ACTIVITY
Among the entries that follow, find the lines containing the string "title" and copy them.
|---|
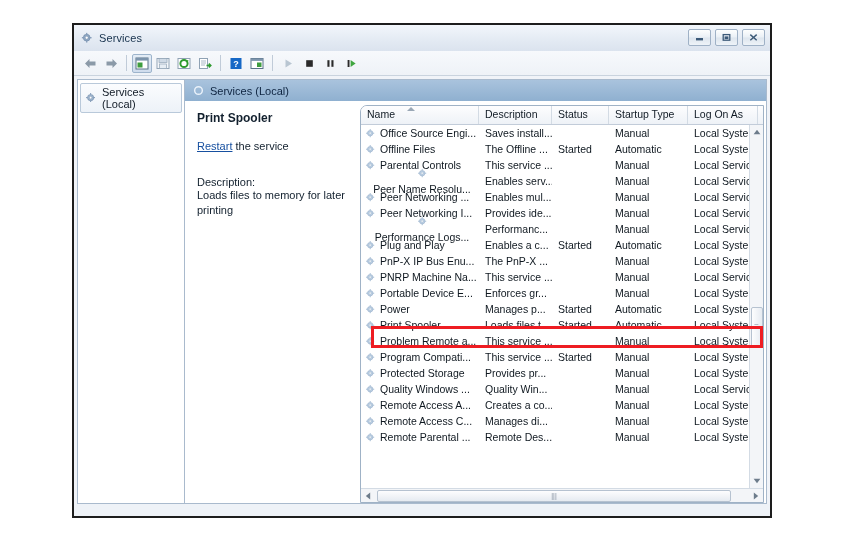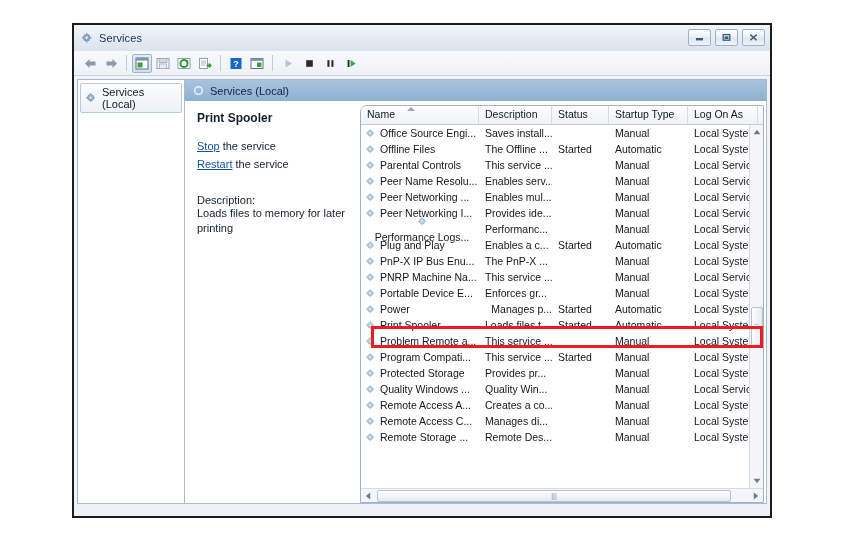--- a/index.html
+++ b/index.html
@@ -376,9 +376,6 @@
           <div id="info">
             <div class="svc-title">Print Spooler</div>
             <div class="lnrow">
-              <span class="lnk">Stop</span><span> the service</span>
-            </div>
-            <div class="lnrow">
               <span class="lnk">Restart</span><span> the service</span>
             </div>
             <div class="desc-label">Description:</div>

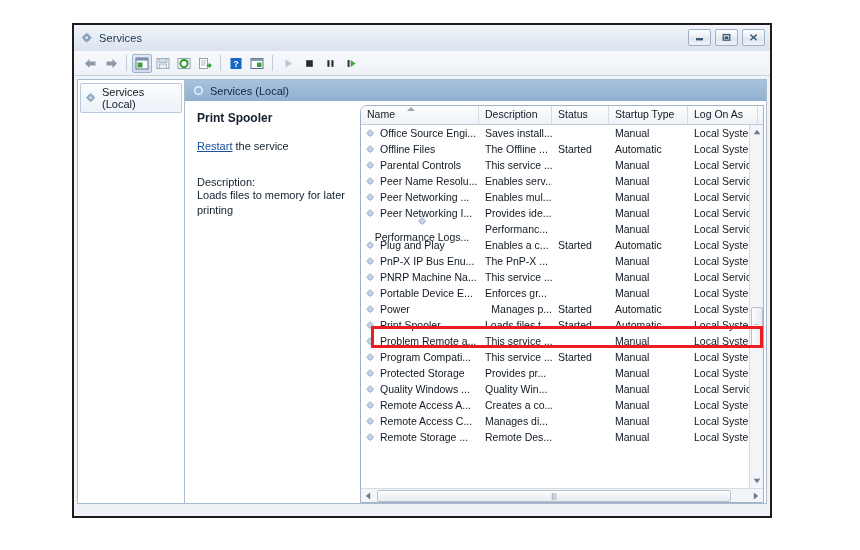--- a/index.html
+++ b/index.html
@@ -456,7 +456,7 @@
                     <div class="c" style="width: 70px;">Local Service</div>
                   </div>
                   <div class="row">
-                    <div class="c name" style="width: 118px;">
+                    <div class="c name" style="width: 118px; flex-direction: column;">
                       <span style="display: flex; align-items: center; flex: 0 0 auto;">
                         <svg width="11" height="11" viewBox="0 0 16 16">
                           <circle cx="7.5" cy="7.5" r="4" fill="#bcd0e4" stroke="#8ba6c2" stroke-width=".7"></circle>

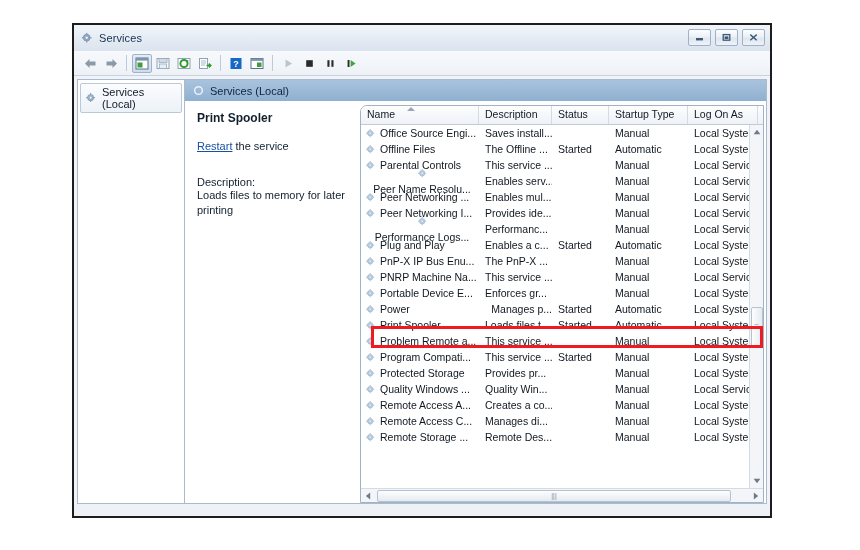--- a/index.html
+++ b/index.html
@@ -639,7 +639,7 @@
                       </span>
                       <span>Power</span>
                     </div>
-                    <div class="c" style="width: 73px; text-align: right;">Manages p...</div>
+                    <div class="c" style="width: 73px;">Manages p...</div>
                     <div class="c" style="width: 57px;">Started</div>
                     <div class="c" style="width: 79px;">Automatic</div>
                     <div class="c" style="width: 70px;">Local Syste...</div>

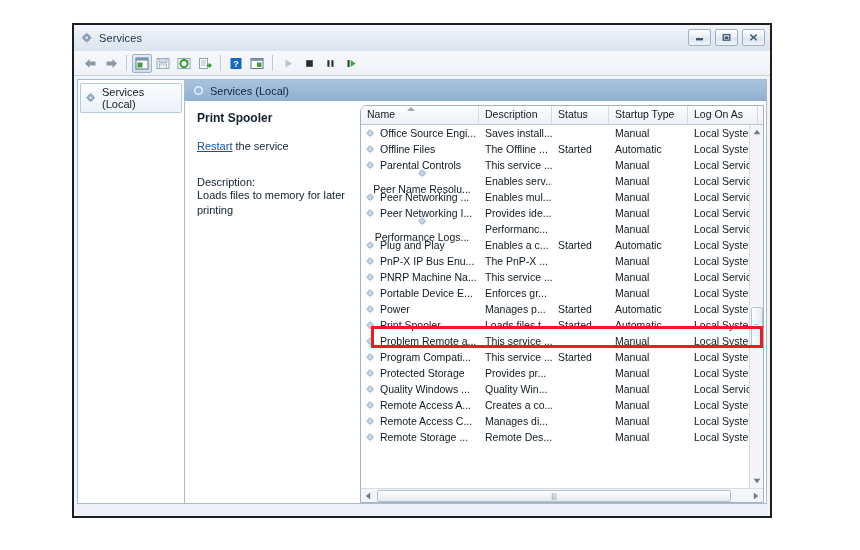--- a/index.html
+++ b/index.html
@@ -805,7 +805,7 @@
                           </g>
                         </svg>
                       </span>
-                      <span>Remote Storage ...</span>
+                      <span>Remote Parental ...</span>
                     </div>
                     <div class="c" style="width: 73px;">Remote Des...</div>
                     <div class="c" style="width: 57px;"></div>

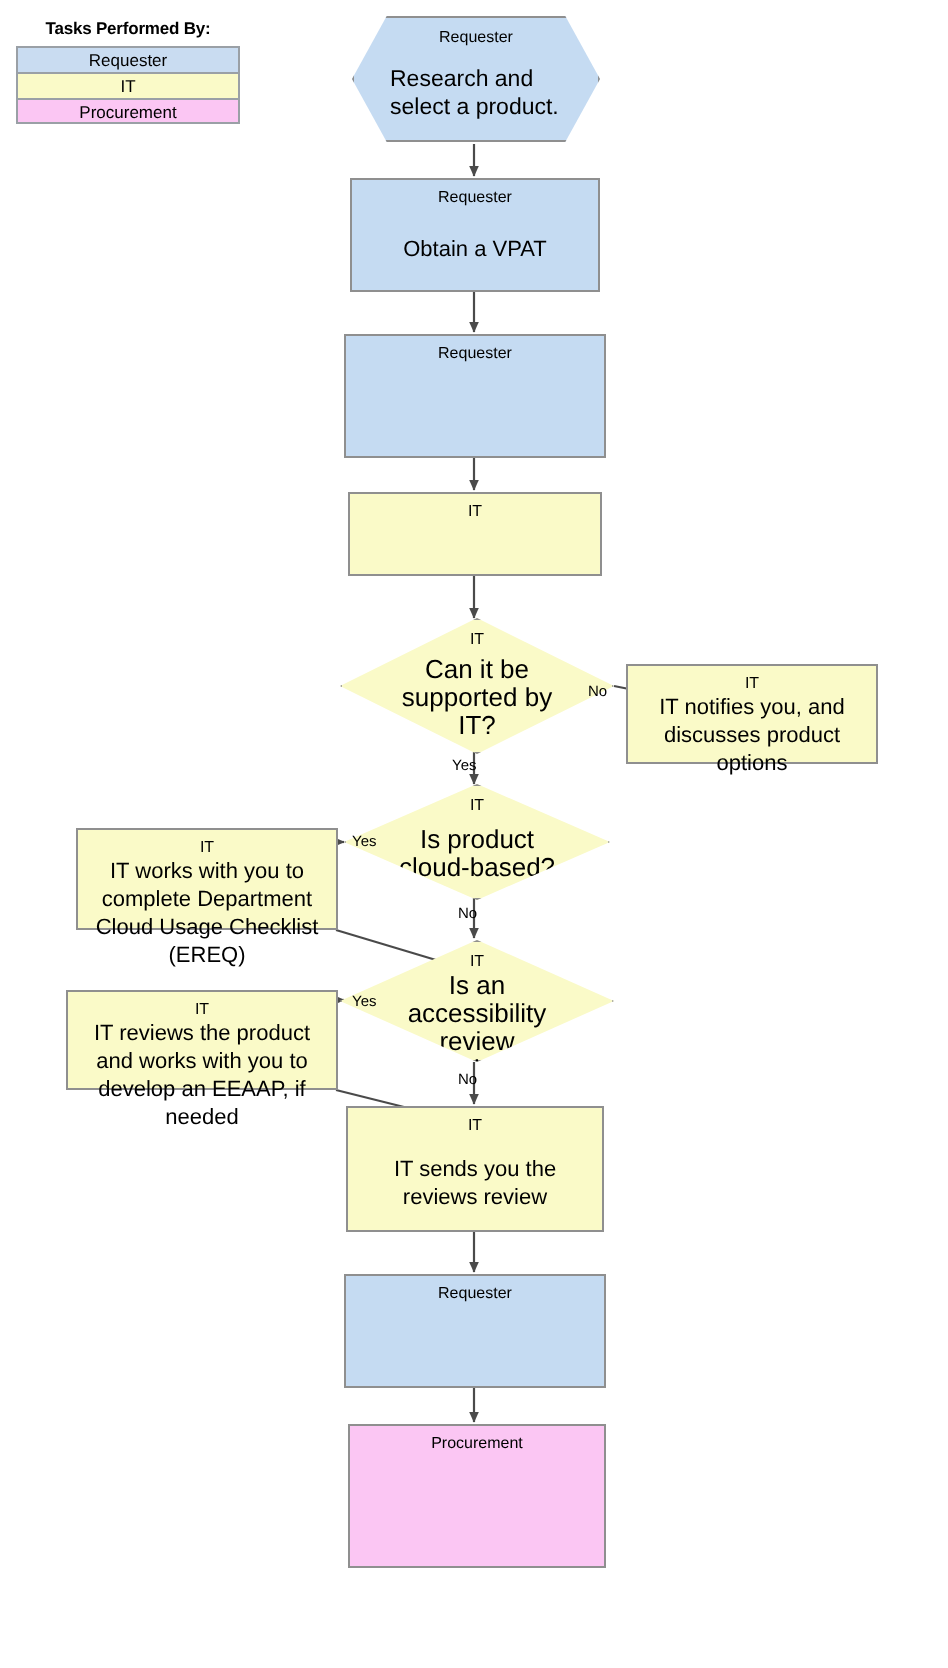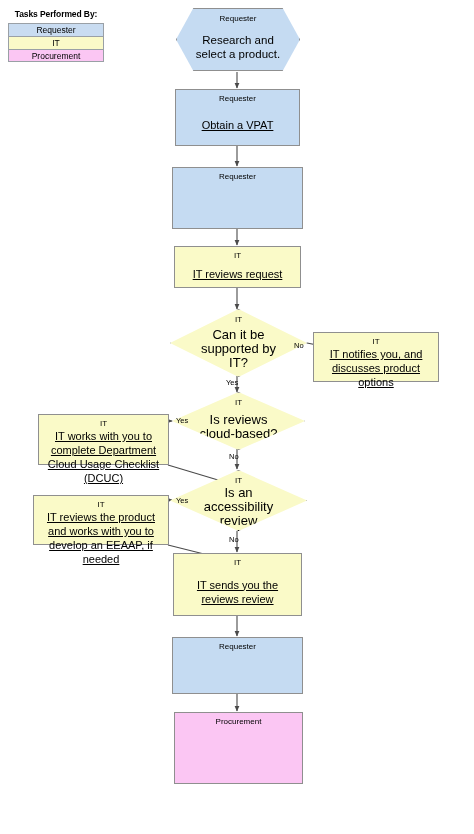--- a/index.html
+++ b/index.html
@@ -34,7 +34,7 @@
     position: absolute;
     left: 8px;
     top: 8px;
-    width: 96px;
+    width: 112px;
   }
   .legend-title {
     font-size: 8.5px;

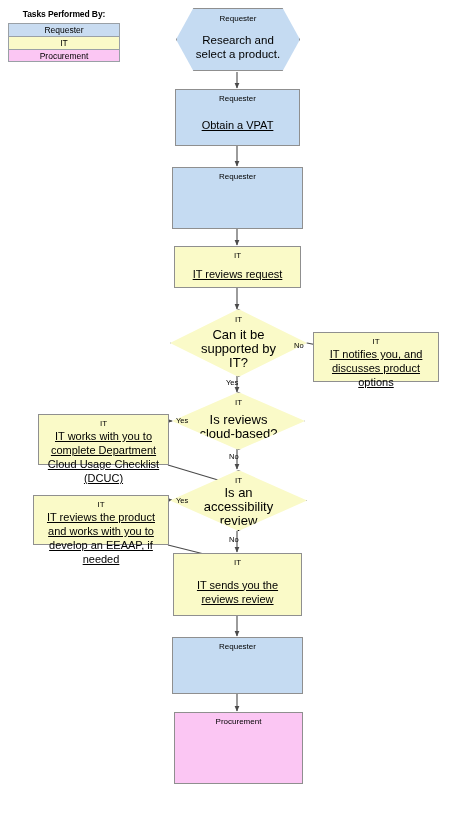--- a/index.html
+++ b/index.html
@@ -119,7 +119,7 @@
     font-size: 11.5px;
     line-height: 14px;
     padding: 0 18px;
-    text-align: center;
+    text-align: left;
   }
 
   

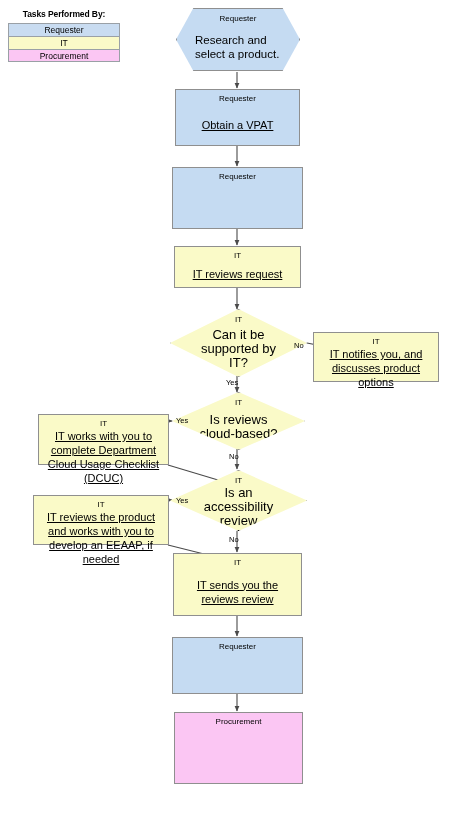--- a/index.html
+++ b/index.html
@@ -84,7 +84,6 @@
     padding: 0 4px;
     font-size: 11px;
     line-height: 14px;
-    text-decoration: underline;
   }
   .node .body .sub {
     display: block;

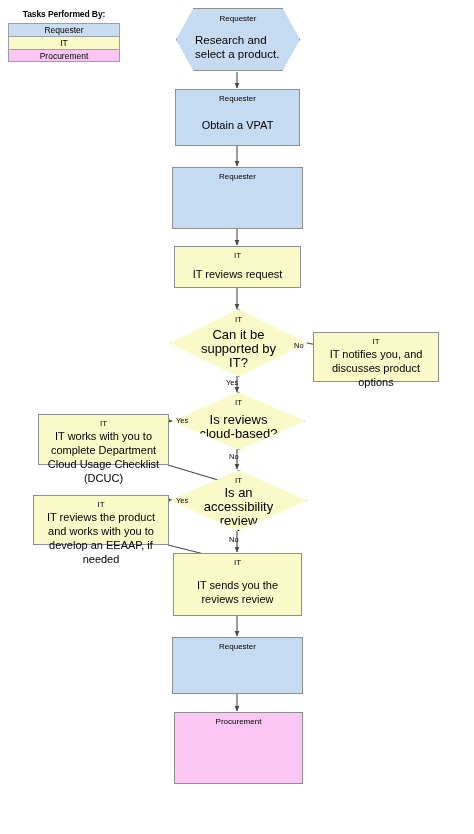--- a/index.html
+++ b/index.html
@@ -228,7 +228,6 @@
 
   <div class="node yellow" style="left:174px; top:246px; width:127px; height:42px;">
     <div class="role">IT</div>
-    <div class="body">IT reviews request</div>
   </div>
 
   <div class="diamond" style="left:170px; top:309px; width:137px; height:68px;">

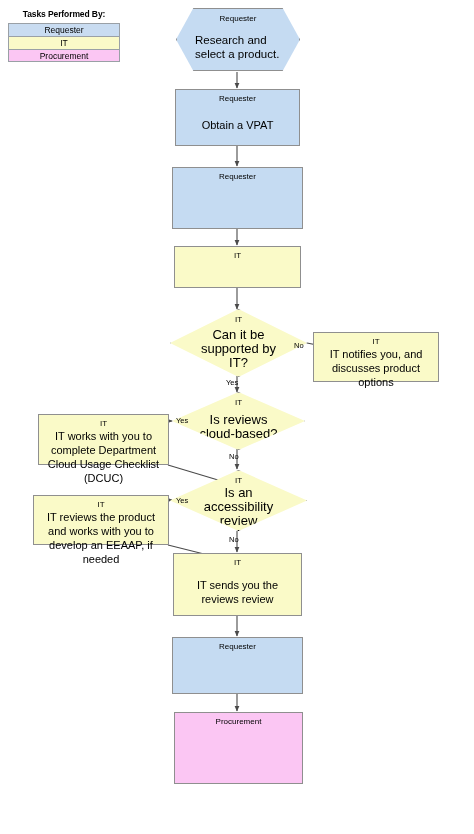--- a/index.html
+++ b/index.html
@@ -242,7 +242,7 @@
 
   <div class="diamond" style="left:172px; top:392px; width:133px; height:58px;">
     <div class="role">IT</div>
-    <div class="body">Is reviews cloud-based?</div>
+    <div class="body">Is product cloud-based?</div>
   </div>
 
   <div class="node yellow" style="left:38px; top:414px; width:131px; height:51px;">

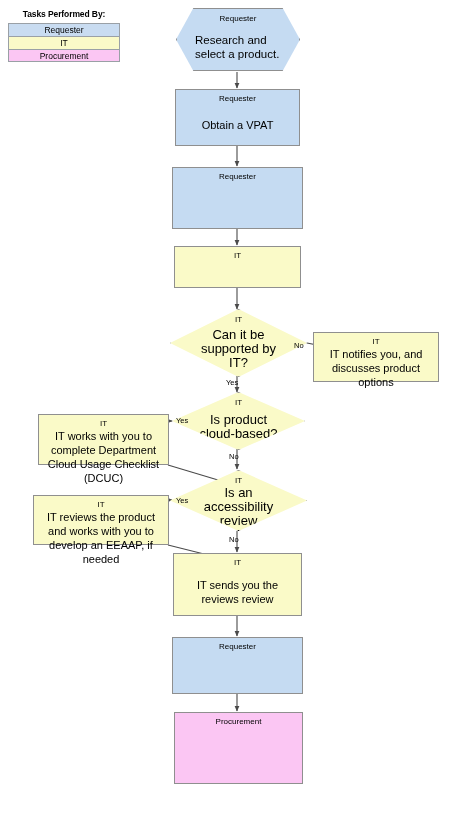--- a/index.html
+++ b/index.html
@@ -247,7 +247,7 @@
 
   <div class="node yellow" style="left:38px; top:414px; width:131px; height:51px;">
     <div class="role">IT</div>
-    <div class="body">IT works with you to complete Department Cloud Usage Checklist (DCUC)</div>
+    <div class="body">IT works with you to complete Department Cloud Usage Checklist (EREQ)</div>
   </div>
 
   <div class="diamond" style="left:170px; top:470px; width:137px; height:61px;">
|---|
ANSWER TO THE EXERCISE
             <div class="svc-title">Print Spooler</div>
   .legend-title {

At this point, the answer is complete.